2006年08月07日

ママさんレーサー再出発、プロ魂は健在:津波謙次

 男女とも同じ舞台で戦う競艇だが、選手同士で結婚するのも少なくない。確かな数字は把握できないが、業界内で結ばれるケースは意外と多い。

 女性の競艇選手は結婚しても走るケースが多いが、妊娠、出産を経るとさすがに休養を取るため戦列から離れる。ブランクが長すぎると“職場復帰”が困難になりそうだが先月17日、津女子リーグで約2年ぶりに復活した井口真弓(23=三重、旧姓新田)は、レーサーに戻りたくて仕方なかった。「赤ちゃんを産んで、すぐにでも復帰したかったんです」。昨年4月に長男を出産し子育てする傍ら、夫で選手の井口佳典(28=三重)は妻の復帰に反対。時間をかけて説得してきたが、妻のプロ魂に根負け…。「周囲から色々言われたけど、私ってレーサーになってまともに走っていないから」(井口真弓)。

 プロとしての意地が垣間見えた。実は02年3月に選手登録をした井口真弓は、03年1月にデビューするまでブランクがあった。津での旋回練習中、他の選手と接触事故に遭い左大腿骨などを骨折する大けがを負った。すぐに入院したが、1カ月もの寝たきり生活を余儀なくされ、リハビリに時間がかかった。約10カ月ものブランクを経て、レーサーとして1年半ほど走ったが、産休のために再び約2年の休養。今回が第2のスタートとなったのだ。

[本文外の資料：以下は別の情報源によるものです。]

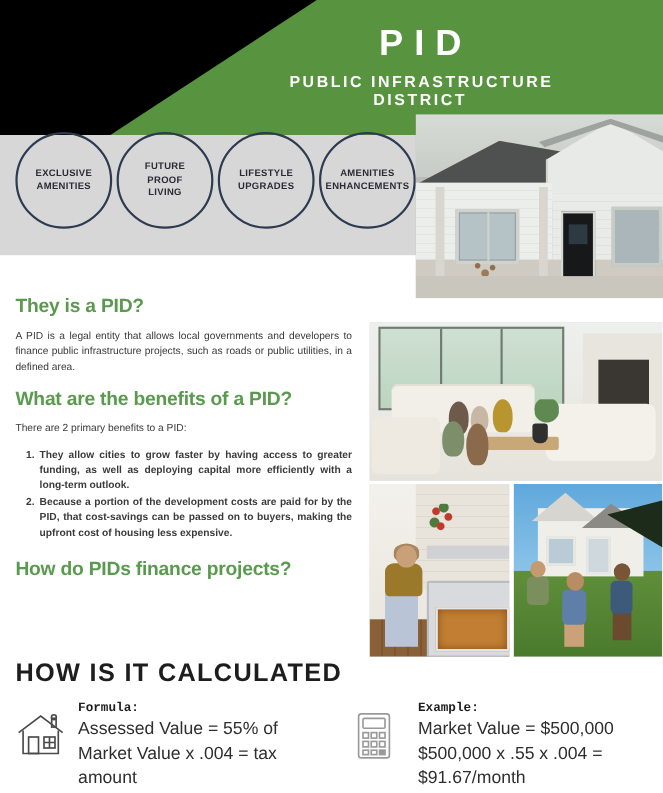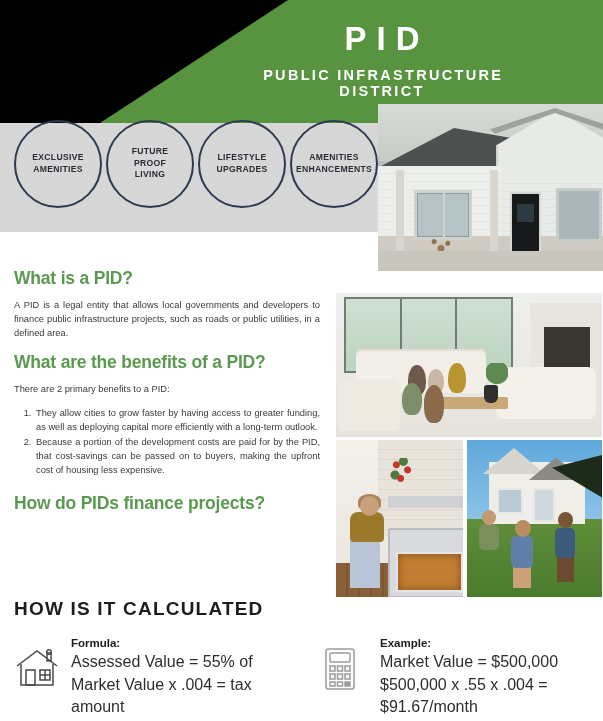--- a/index.html
+++ b/index.html
@@ -434,7 +434,7 @@
   </div>
 
   <div class="content-left">
-    <h2 class="q">What is a PID?</h2>
+    <h2 class="q">They is a PID?</h2>
     <p class="body">A PID is a legal entity that allows local governments and developers to finance public infrastructure projects, such as roads or public utilities, in a defined area.</p>
 
     <h2 class="q">What are the benefits of a PID?</h2>

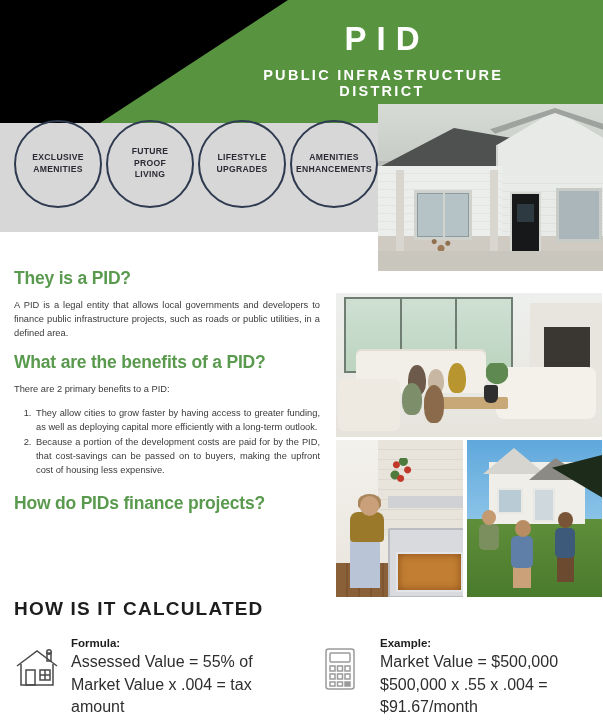--- a/index.html
+++ b/index.html
@@ -200,6 +200,7 @@
     color: #3a3a3a;
     font-size: 9.3px;
     line-height: 1.52;
+    font-weight: bold;
   }
   ol.benefits li {
     margin-bottom: 1px;

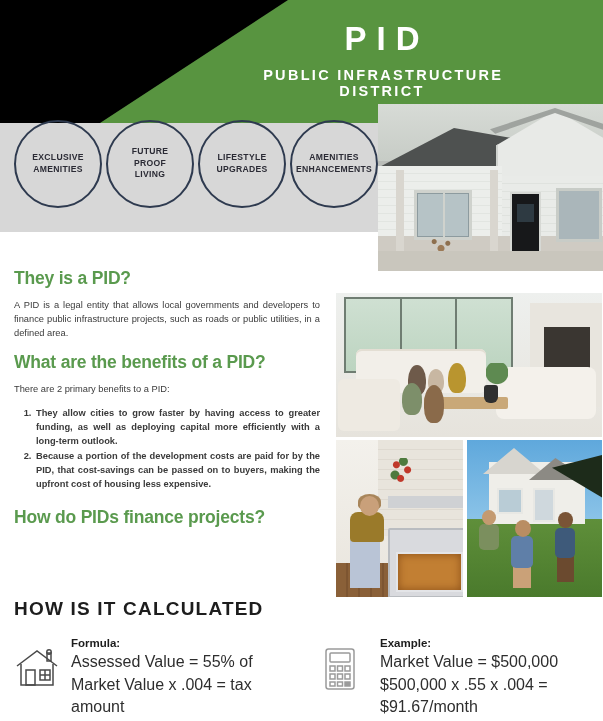--- a/index.html
+++ b/index.html
@@ -355,7 +355,7 @@
     position: absolute;
     left: 14px; top: 598px;
     color: #1d1d1d;
-    font-size: 19px;
+    font-size: 23px;
     font-weight: bold;
     letter-spacing: 1.2px;
     margin: 0;

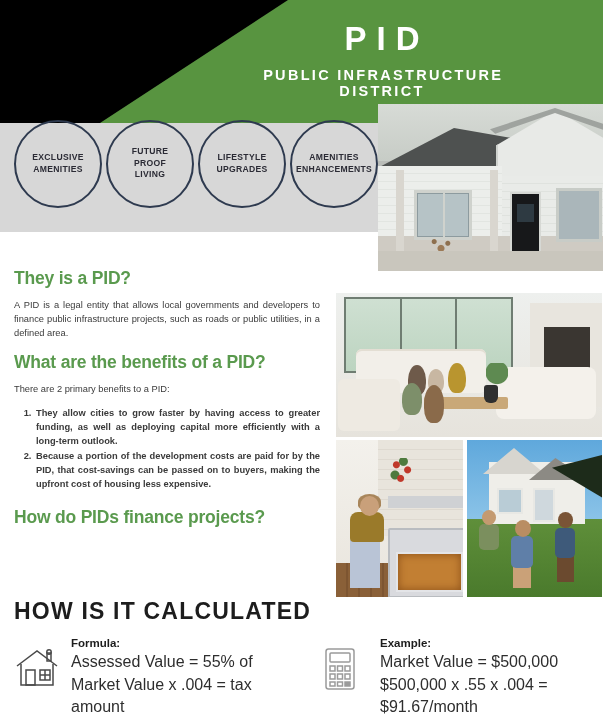--- a/index.html
+++ b/index.html
@@ -375,6 +375,7 @@
     font-size: 11.5px;
     font-weight: bold;
     margin: 0 0 2px 0;
+    font-family: Liberation Mono, monospace;
   }
   .calc-body {
     color: #2e2e2e;

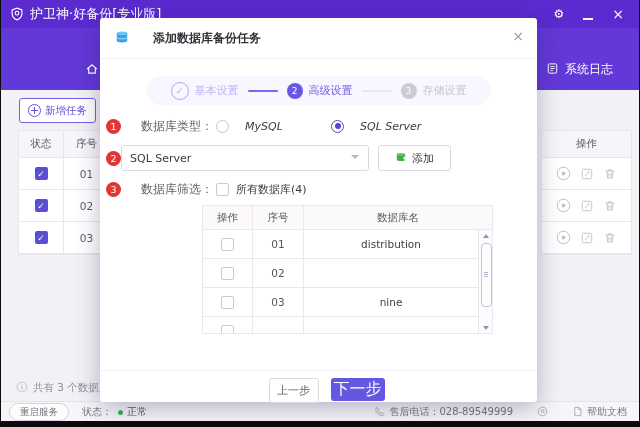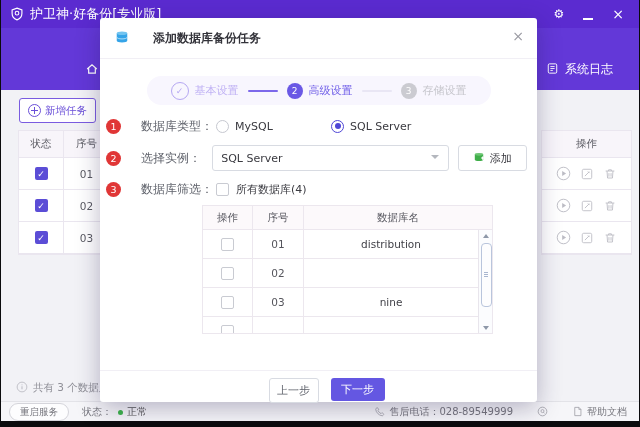--- a/index.html
+++ b/index.html
@@ -85,7 +85,7 @@
   .row-inst{top:128px;height:24px;}
   .row-filt{top:163px;height:16px;}
 
-  .radio-opt{display:flex;align-items:center;gap:6px;color:#3a3a40;}
+  .radio-opt{display:flex;align-items:center;gap:16px;color:#3a3a40;font-style:italic;}
   .radio{width:13px;height:13px;border:1px solid #c6c8d0;border-radius:50%;background:#fff;box-sizing:border-box;}
   .radio.sel{border:1px solid #4f46d6;position:relative;}
   .radio.sel:after{content:"";position:absolute;left:2.5px;top:2.5px;width:6px;height:6px;border-radius:50%;background:#4f46d6;}

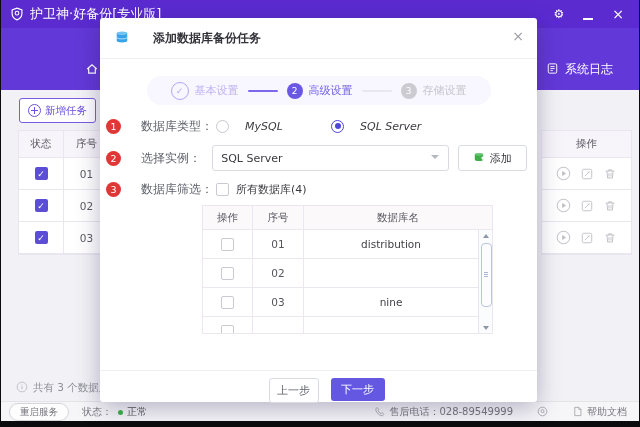--- a/index.html
+++ b/index.html
@@ -362,7 +362,6 @@
 
     <div class="f-row row-inst">
       <span class="badge">2</span>
-      <span class="f-lab">选择实例：</span>
       <div class="select">
         <span>SQL Server</span>
         <span class="chev"></span>

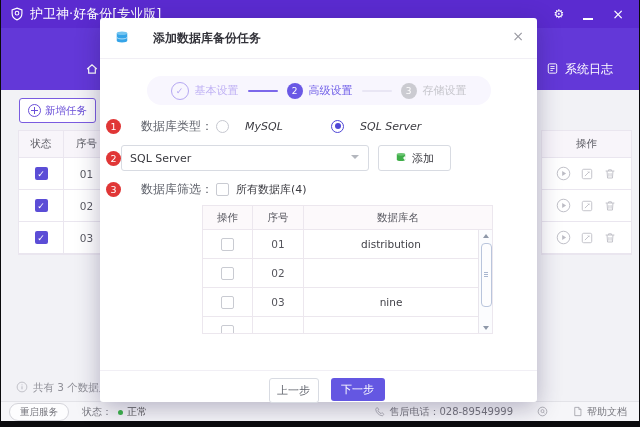--- a/index.html
+++ b/index.html
@@ -141,7 +141,7 @@
   .btn-prev{width:48px;height:23px;border:1px solid #d8dbe2;border-radius:3px;background:#fff;color:#5f626b;
             font-size:11px;display:flex;align-items:center;justify-content:center;}
   .btn-next{width:54px;height:23px;border:none;border-radius:3px;background:#6457e2;color:#fff;
-            font-size:11px;display:flex;align-items:center;justify-content:center;}
+            font-size:16px;display:flex;align-items:center;justify-content:center;}
 </style>
 </head>
 <body>

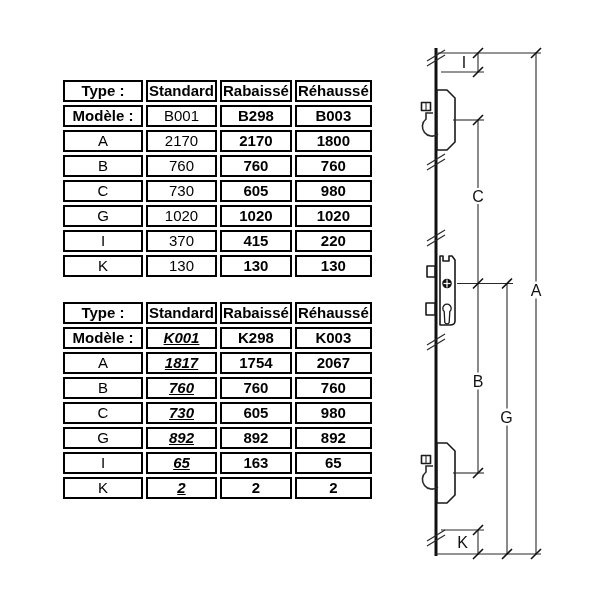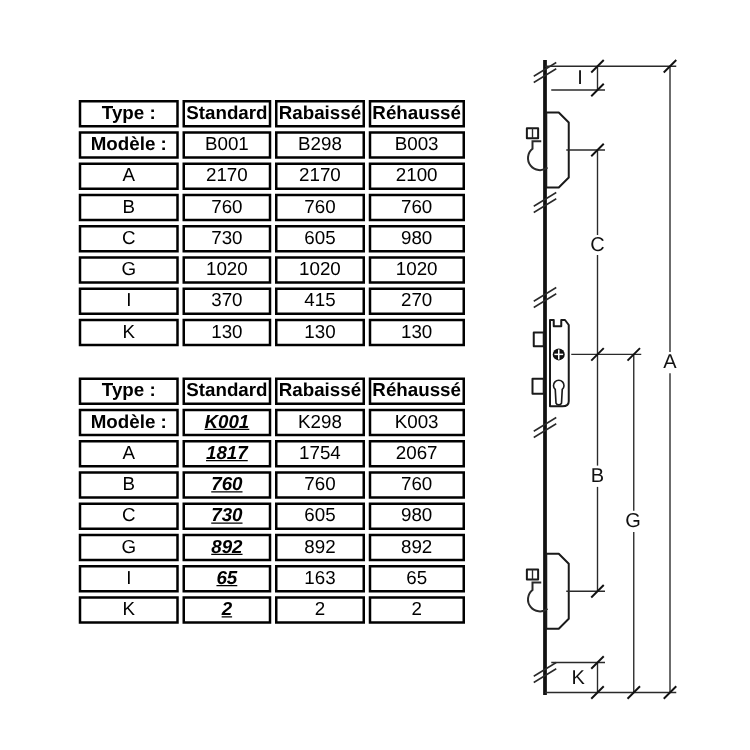--- a/index.html
+++ b/index.html
@@ -16,7 +16,7 @@
     white-space:nowrap;overflow:hidden;
   }
   td.c0{width:74px;}
-  td.cv{width:64px;}
+  td.cv{width:64px;font-weight:bold;}
   td.nob{border-color:transparent;font-weight:bold;text-align:left;padding-left:9px;}
   td.hdr{font-weight:bold;font-size:14px;margin-top:40px;}
   .t1 td.std{font-weight:normal;}

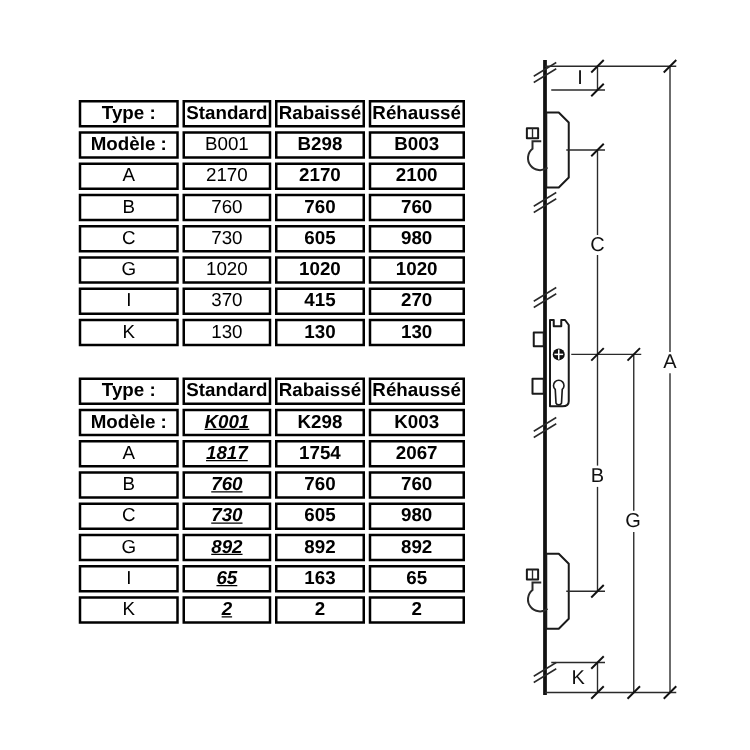--- a/index.html
+++ b/index.html
@@ -55,7 +55,7 @@
         <td class="c0">A</td>
         <td class="cv std">2170</td>
         <td class="cv">2170</td>
-        <td class="cv">2100</td>
+        <td class="cv">1800</td>
       </tr>
       <tr>
         <td class="c0">B</td>

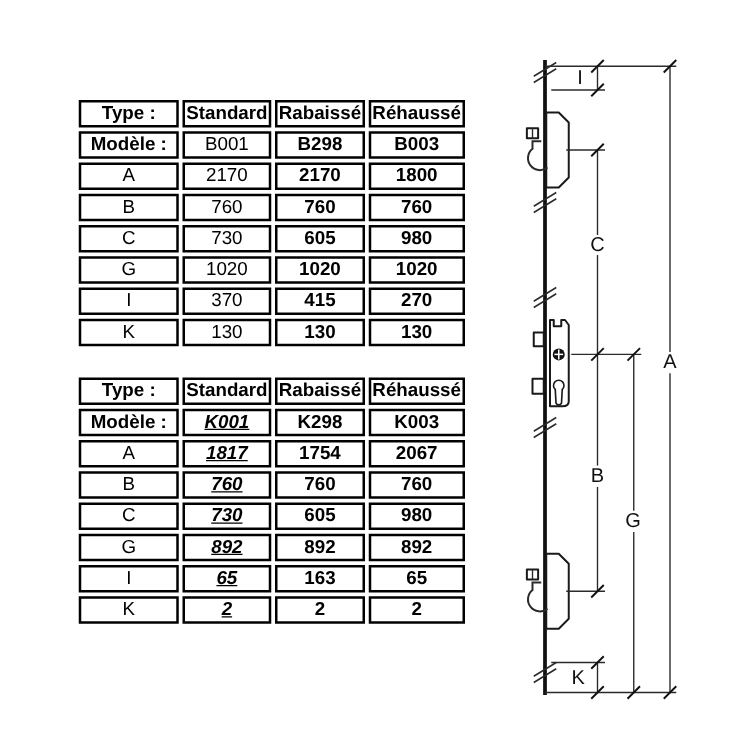--- a/index.html
+++ b/index.html
@@ -79,7 +79,7 @@
         <td class="c0">I</td>
         <td class="cv std">370</td>
         <td class="cv">415</td>
-        <td class="cv">270</td>
+        <td class="cv">220</td>
       </tr>
       <tr>
         <td class="c0">K</td>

 復帰戦は1節(6日間で)で2勝をマークしたが、本人はどう感じたのか。「昔はレース後に先輩からいろんな教えを言われて、すぐ実戦に生かすために全部しようとして失敗した。負けることがプレッシャーになって自分がダメになった。でも、今は負けたことを引きずらないようにしたんです」。ママさんレーサーになって、気持ちの面も変わったようだ。「子供が生まれて自分に落ち着きが出てきたんですかね。でも、レースで負けた時は悔しいんですよ(笑い)」。

 これからの目標を聞くと「私は目標を立てるとプレッシャーになるから、1つ1つのレースを一生懸命走りたい」と話した。地元のエースとして成長する井口佳典とともに、夫婦そろって活躍する日も近い。